Mohammed last played when Bangladesh toured West Indies in August 2018.

“I have been out for two years now. I have a role in leading the team but personally, I look forward to the challenge. It is a good opportunity for me to have a good series, and put my hands up for when the full-strength team is back, so I can really get my place back in that team.”

“It won’t be difficult to motivate myself. I want to be playing international cricket. It is a huge role being the leader of the Caribbean team. There’s no added pressure because playing as a captain is something I have been accustomed to doing. I just want to enjoy the series and turn around the stats (against Bangladesh).”

“Growing up you always want to play for the West Indies but leading the Caribbean team, it is a great feeling. Sometimes things come in different ways. I just have to grab this opportunity and make the best use of it, and lead the team to the best of my ability.”

“I haven’t played a game for a couple of months.
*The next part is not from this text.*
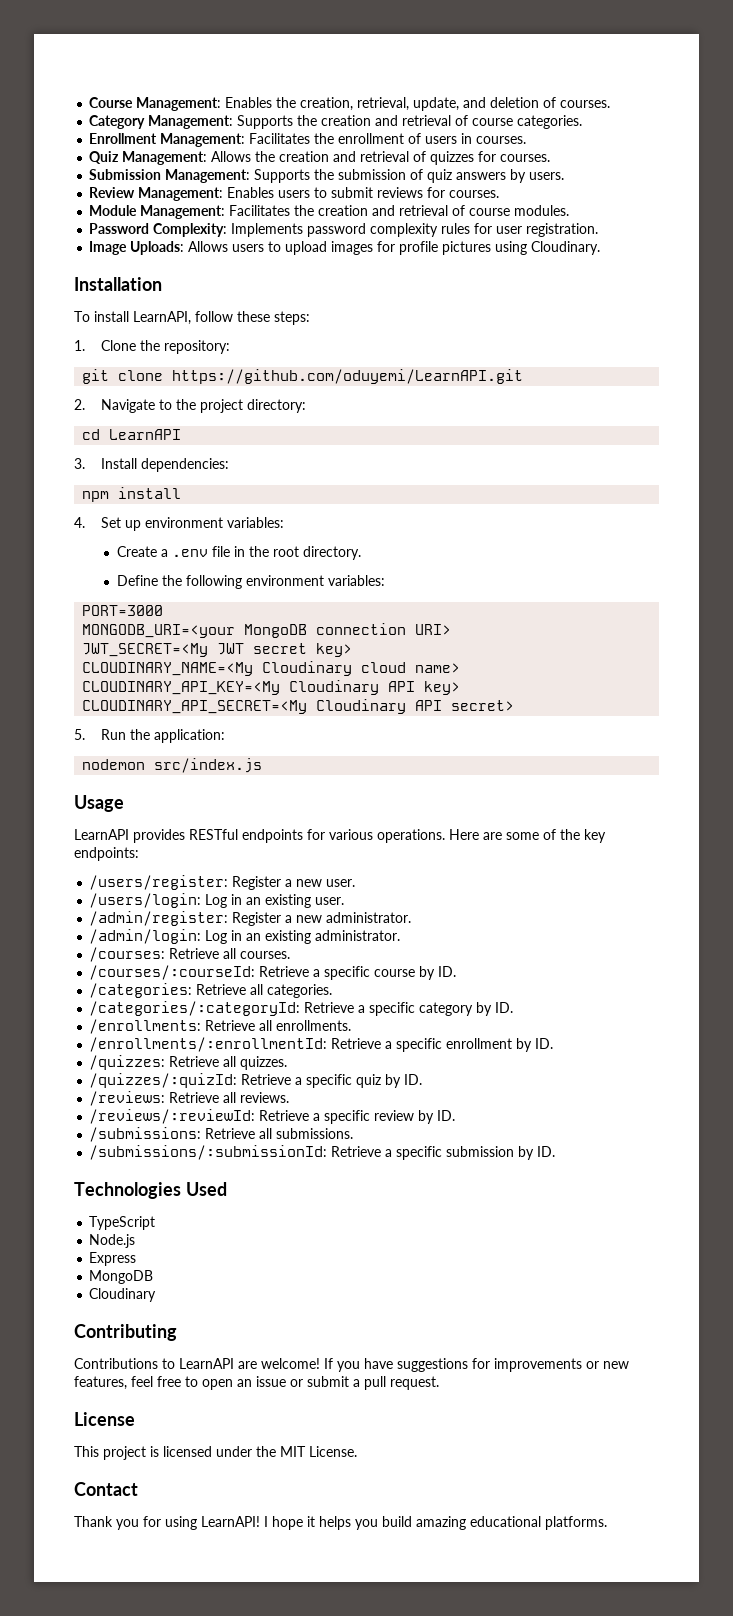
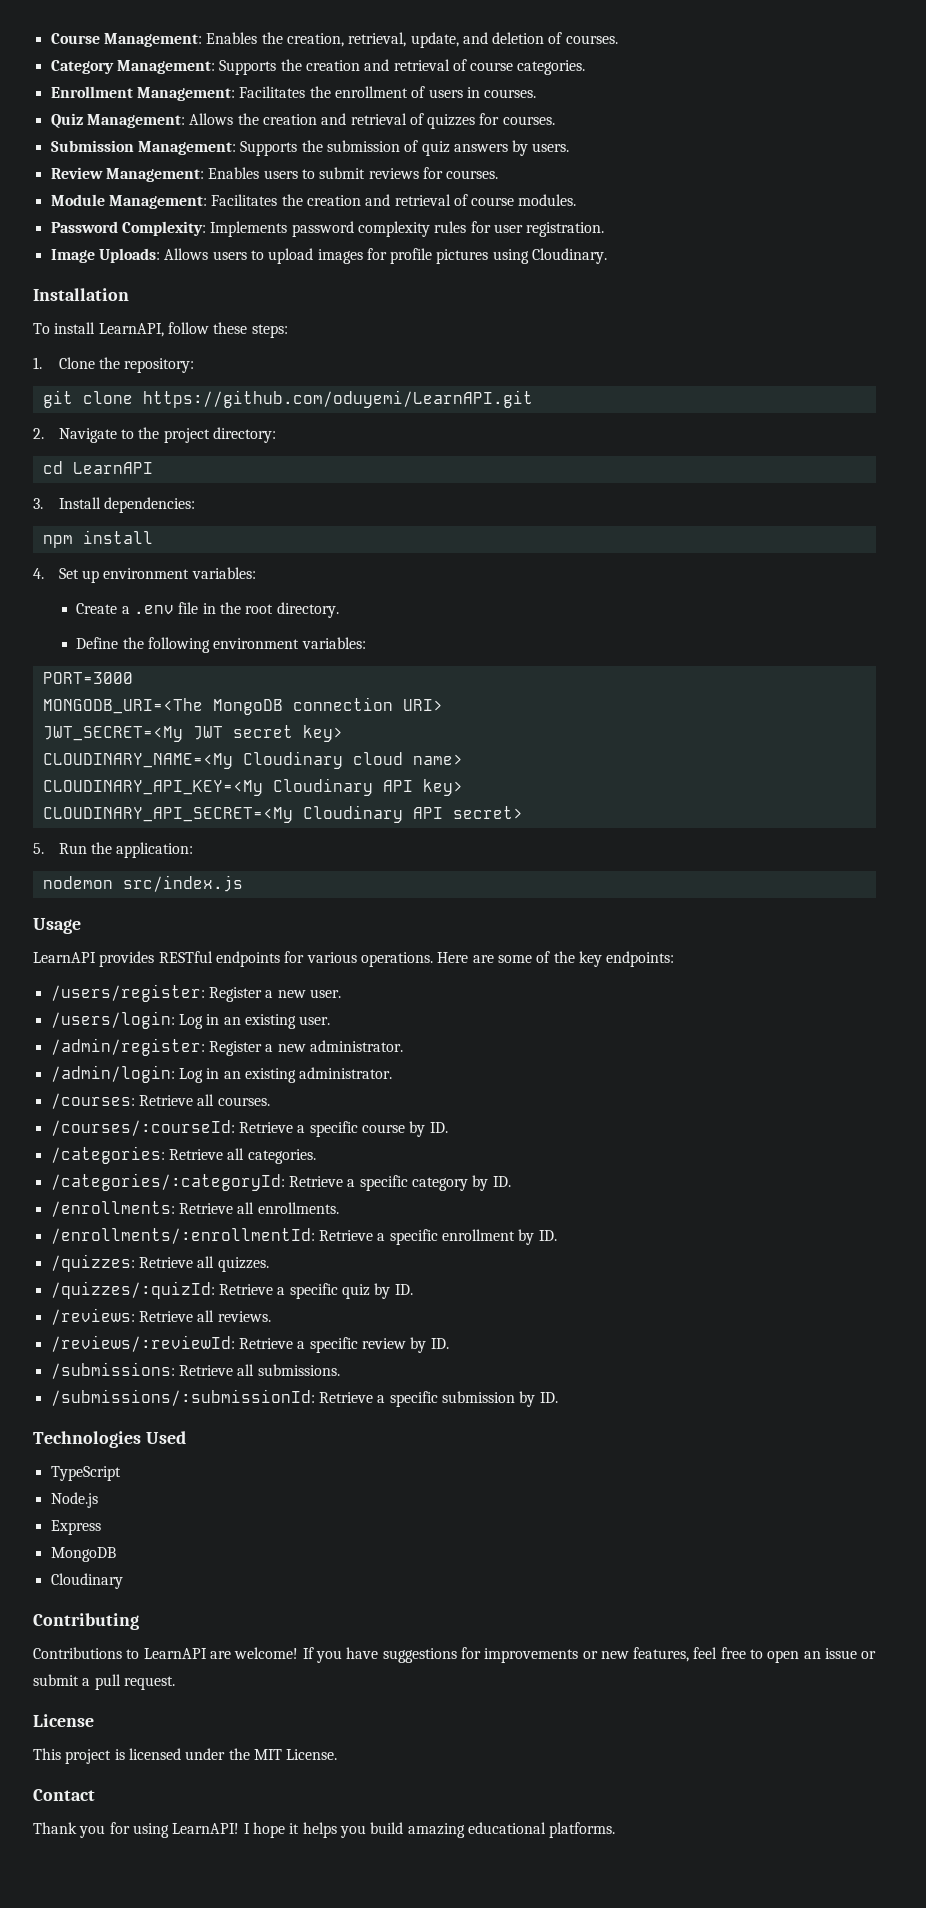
- MONGODB_URI=<your MongoDB connection URI>
+ MONGODB_URI=<The MongoDB connection URI>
We have been doing some practice with the T&T senior team. A couple of days here will be very important for preparation. I want to hit as many balls as I can, find the middle of the bat as soon as possible, and look forward to enjoy three good games of the series.”

“Inexperience or not, it is always difficult to pick your final XI. Obviously, the coach and myself and the other staff have to take the decision to put the best team in the park, which is ideal for the condition. It is going to be difficult selecting the XI for the first time. There is a lot of good exciting talent within the group. There aren’t a lot of senior guys in the team. There are a lot of youngsters in the team. My job will be to try to make them as calm and relaxed as possible. I want to try to guide the young bowlers as best possible in the field. I think everyone understands their game well at this level. I have to make sure they execute the plans.”

West Indies have already missed playing the ODI series against New Zealand and the Netherlands because of the Covid-19 pandemic, making the ODI series in Bangladesh important.

But as soon as the series commenced, the poor exhibition of the Windies against Bangladesh was evident.

The first ODI saw six West Indian cricketers make their debut in the format.

Bangladesh won the opening match by six wickets, with more than 16 overs to spare, and then won the second ODI by seven wickets to take an unassailable lead in the series. In the third ODI at Chattogram, they experienced the same fate and lost by 3-0.

From the Bangladesh point of view, it helped the Tigers to warm up for the future rosters whereas, it seemed, West Indies came here only to fulfill the formalities rather than trying to improve. The way they played it was painful to watch – meek surrenders made the victories of Bangladesh hollow.

What is the purpose of the West Indies in Bangladesh? Are they touring here to serve the purpose like Zimbabwe? Are they serious enough regarding international cricket? Or, they are focused more on Twenty20 Leagues? Do the longer-formats – Test and ODI – bear any importance for them? And, where are the exciting talents, which were endorsed by the West Indian captain?

Neither the bowling nor the batting nor the body language hinted any signs that the players from the touring party were eager to play cricket –and talk about exciting talents; those seemed a bunch of armatures handed with a cricket bat and ball.

In Dhaka and Chattogram – the West Indian display was a total mockery.

If the West Indies were very serious about the ODI Super League then they should have landed on Bangladesh with a full-strength side. Bringing on such a third-tier sense only gave the impression that the Caribbean are not serious at all playing cricket.

At least, the inspirational words from the legendary Clive Lloyd should have inspired them.

The Test series is coming and one hope, the players motivate themselves and pay respect to the words of Clive Lloyd and the predecessors, who took West Indies to the top of the world.